The Company is jointly taxed with wholly owned Danish and other Danish group companies. The tax effect of the joint taxation is allocated to enterprises in proportion to their taxable incomes.
Balance sheet
Intangible fixed assets
Acquired trademarks and acquired licenses are measured at the lower of cost less accumulated amortisation and recoverable amount. Acquired trademarks are amortised on a straight-line basis over its useful life, which is assessed to be 5 years. Acquired licenses are amortised over the licence period; however not exceeding 3-8 years.

Other similar rights consist of CO2-quotas. The CO2-quotas are measured at cost. The cost price for CO2-quotas are recognized based on the expected average price for the CO2-quotas used in the financial year. CO2-quotas are expensed when utilized over production costs in the financial statements.
Notes to the Financial Statements
23. Accounting policies (continued)
Property, plant and equipment
Property, plant and equipment are measured at cost less accumulated depreciation and less any accumulated impairment losses.
Cost comprises the cost of acquisition and expenses directly related to the acquisition up until the time when the asset is ready for use.
Depreciation based on cost reduced by any residual value is calculated on a straight-line basis over the expected useful lives of the assets, which are:
Buildings 15 years
Other fixtures and fittings, tools and equipment 3-5 years
Airplanes 3-10 years
Airplanes consists of fixed installations on the leased aircrafts and the useful lives are based on the lease period according to the lease agreement.

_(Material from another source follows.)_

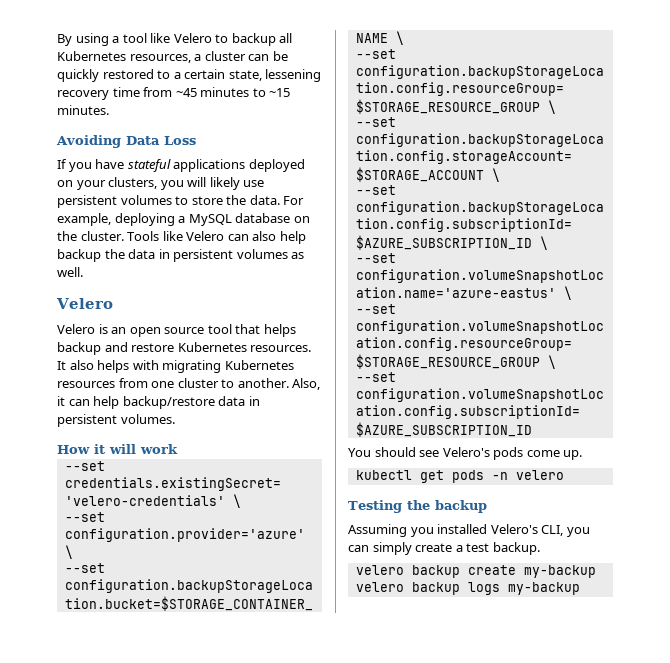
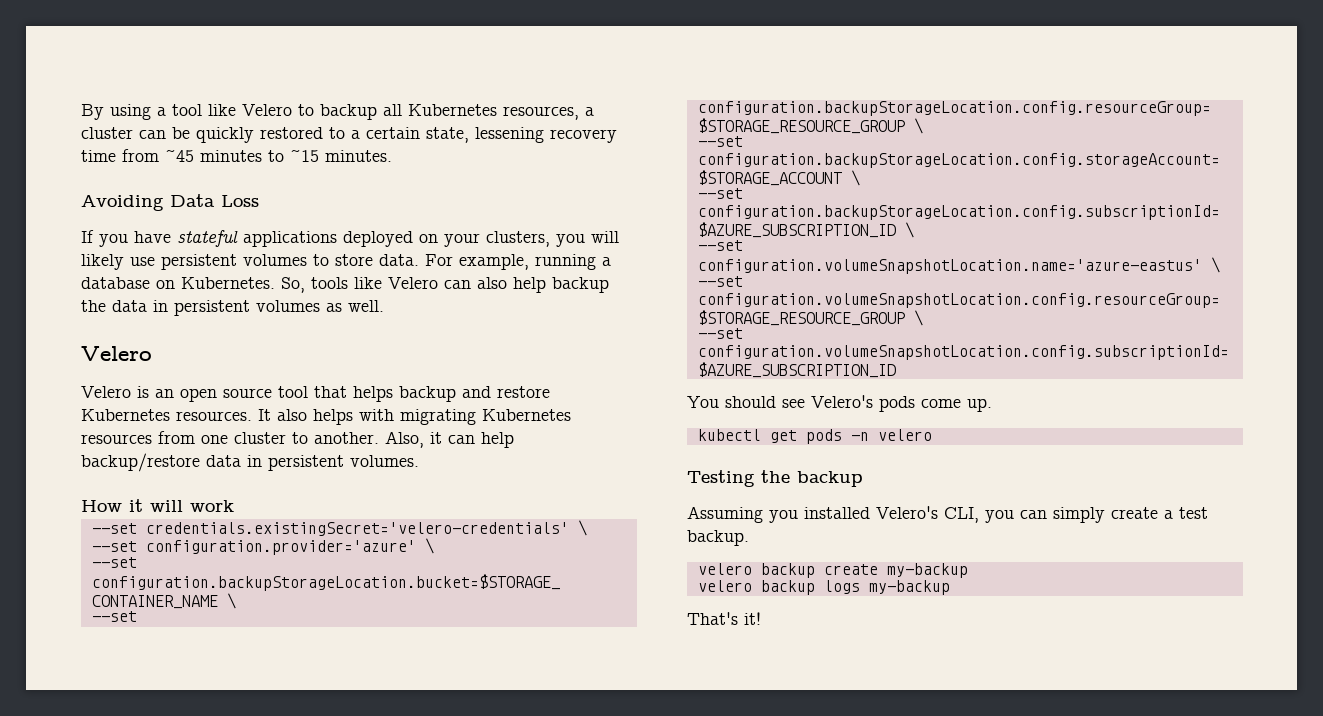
- If you have stateful applications deployed on your clusters, you will likely use persistent volumes to store the data.
+ If you have stateful applications deployed on your clusters, you will likely use persistent volumes to store data.
- For example, deploying a MySQL database on the cluster. Tools like Velero can also help backup the data in persistent volumes as well.
+ For example, running a database on Kubernetes. So, tools like Velero can also help backup the data in persistent volumes as well.
+ That's it!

The fixed assets’ residual values are determined at nil.
Impairment of fixed assets
The carrying amounts of intangible assets and property, plant and equipment and investments are reviewed on an annual basis to determine whether there is any indication of impairment other than that expressed by amortisation and depreciation.
If so, the asset is written down to its lower recoverable amount.
Investments in associates
Investments in associates are recognised and measured under the equity method.
The item “Investments in associates” in the balance sheet include the proportionate ownership share of the net asset value of the enterprises calculated on the basis of the fair values of identifiable net assets at the time of acquisition with deduction or addition of unrealised intercompany profits or losses and with addition of the remaining value of any increases in value and goodwill calculated at the time of acquisition of the enterprises.
The total net revaluation of investments in associates is transferred upon distribution of profit to “Reserve for net revaluation under the equity method“ under equity. The reserve is reduced by dividend distributed to the Parent Company and adjusted for other equity movements in the associates.
Associates with a negative net asset value are recognised at DKK 0. Any legal or constructive obligation of the Parent Company to cover the negative balance of the enterprise is recognised in provisions.
Other fixed asset investments
Other fixed asset investments consist of Deposits, Receivable future maintenance and Receivables from group enterprises.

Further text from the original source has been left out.